Can you remember back when vampires were simple, bloodsucking creatures? Before they counted teen heartthrobs among their number and shared the stage with a plucky blond waitress? Back when all you needed was a pretty face and a vaguely European sensibility?

Kiss of the Damned can. It aims to be the archetypal vampire movie, one that turns its back on sophisticated subtext in favor a pulpy sensibility where nothing really matters except for the angle of the arterial spray. In a day and age where vampires have achieved a hitherto unknown sophistication, Kiss of the Damned—and its unfortunately generic title—is almost comfortingly traditional.

A screenwriter, Paolo (Milo Ventimiglia, scruffy and pretty) falls for a vampire and within a few minutes has rather casually decided to go over to the dark side for all eternity. The object of his affection, the redheaded Djuna (Joséphine de la Baume, bosomy and pretty), teaches Paolo the ways of his new, alternative lifestyle. All is well until Djuna’s sister, Mimi (Roxane Mesquida, dark and pretty), a sullen temptress with a flair for the macabre, shows up from Europe and sends everything to hell.
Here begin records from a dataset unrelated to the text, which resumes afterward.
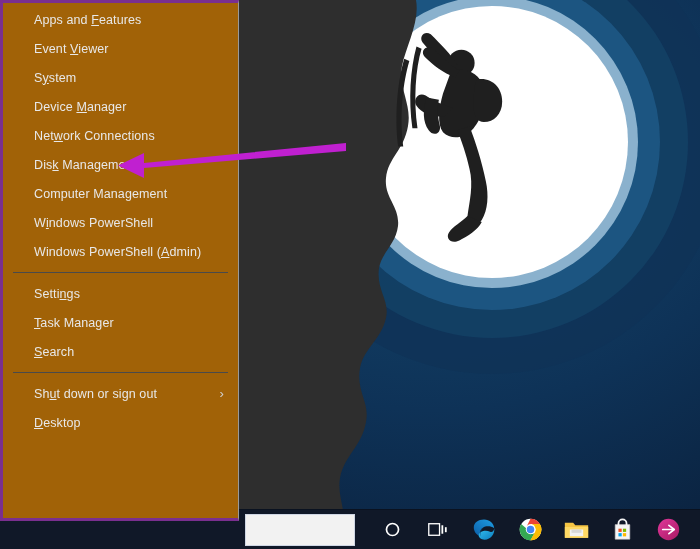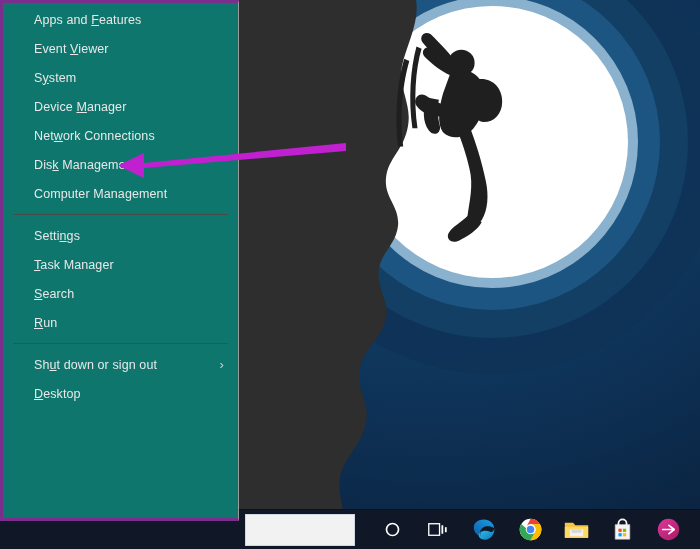--- a/index.html
+++ b/index.html
@@ -35,7 +35,7 @@
   
   #powermenu {
     position:absolute; left:0; top:0; width:239px; height:521px;
-    background:#0f766e;
+    background:#a16207;
     border-left:3px solid #7a2f8f;
     border-top:3px solid #7a2f8f;
     border-right:1px solid #9a9a9a;

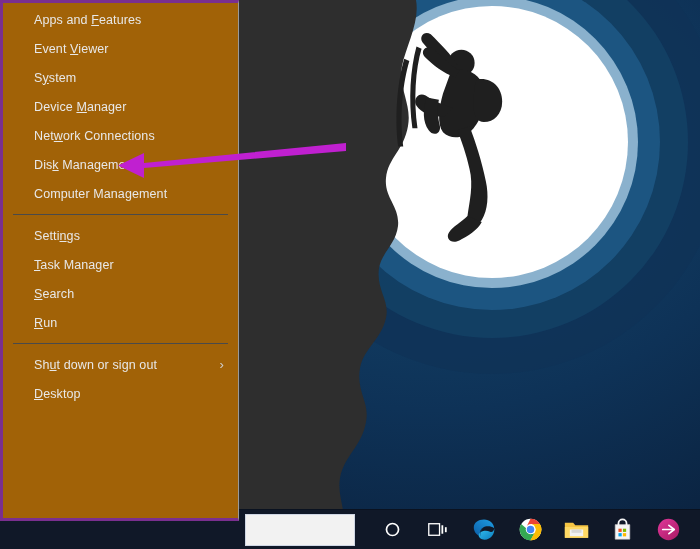--- a/index.html
+++ b/index.html
@@ -255,6 +255,9 @@
       <li class="menu-item">
         <span class="menu-label">Computer Mana<u>g</u>ement</span>
       </li>
+      <li class="menu-item">
+        <span class="menu-label">W<u>i</u>ndows PowerShell</span>
+      </li>
       <li class="menu-sep"></li>
       <li class="menu-item">
         <span class="menu-label">Setti<u>n</u>gs</span>

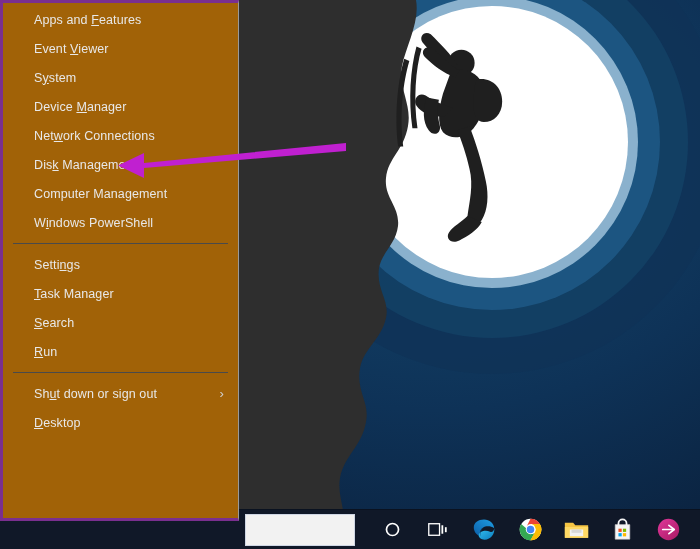--- a/index.html
+++ b/index.html
@@ -258,6 +258,9 @@
       <li class="menu-item">
         <span class="menu-label">W<u>i</u>ndows PowerShell</span>
       </li>
+      <li class="menu-item">
+        <span class="menu-label">Windows PowerShell (<u>A</u>dmin)</span>
+      </li>
       <li class="menu-sep"></li>
       <li class="menu-item">
         <span class="menu-label">Setti<u>n</u>gs</span>

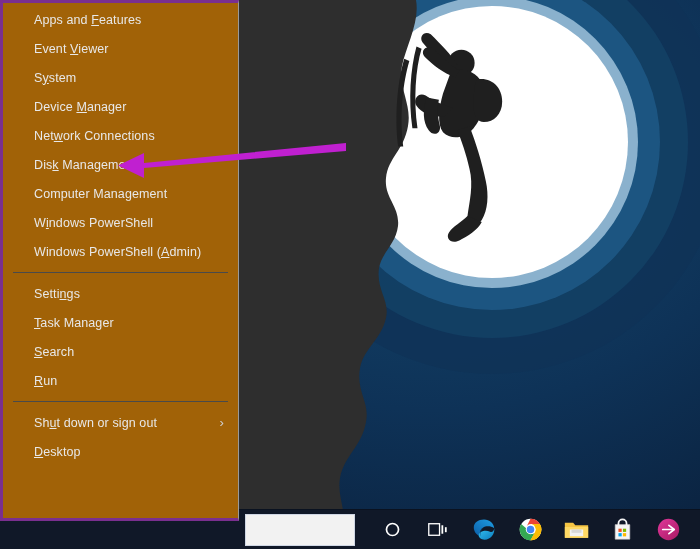--- a/index.html
+++ b/index.html
@@ -271,9 +271,6 @@
       <li class="menu-item">
         <span class="menu-label"><u>S</u>earch</span>
       </li>
-      <li class="menu-item">
-        <span class="menu-label"><u>R</u>un</span>
-      </li>
       <li class="menu-sep"></li>
       <li class="menu-item">
         <span class="menu-label">Sh<u>u</u>t down or sign out</span>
Less concerned with tightness of plot than with sense and sensation, the movie trundles along with a pleasingly gothic sensibility, but without ever adding up to much. Writer/director Xan Cassavetes (daughter of John) has a nice way with staging and props, whether it’s placing Paolo’s first romantic interaction with Djuna through a half-opened door, or putting Djuna in chains on a silk-sheeted bed for the big reveal.

But the best special effect by far is Anna Mouglalis’s voice, which purrs through phone lines and parties like velvet and honey. She plays Xenia, a ringleader of the vampire community, presiding over cocktail gatherings full of almost-elegant guests exchanging not-quite witticisms. These parties even attract the likes of Jay Brannan, who suddenly shows up as a vampire who’s gotten lost on the way to a John Cameron Mitchell movie.

Each scene is enjoyable enough to watch without ever really propelling you to the next. This territory has been thoroughly trod, and Kiss of the Damned occasionally seems content to coast along on stock dialogue and intimations of sensations that are never quite felt. When Paolo achieves success with his agent by writing an action-oriented script, one imagines that Cassavetes is voicing a few thoughts of her own. But even the meta-commentary feels a touch dated.

There’s a looseness to the filmmaking—split-second flashbacks, sudden changes in (well-chosen) music—that alternates between pleasantly idiosyncratic and distractingly sloppy, in the style of low-budget giallos of the 1970s. The plot isn’t much to speak of, and the characters, despite the game efforts of an offbeat cast, are never really more than stick figures. The film’s cleverest conceit is to play up the divide between the two primary locations, Djuna’s grandly suburban mansion and Xenia’s chic Manhattan digs.

But mostly, there are vampires in cars, vampires having sex, vampires doing their thing. And if that’s all you need to make you happy, you will be more than satisfied.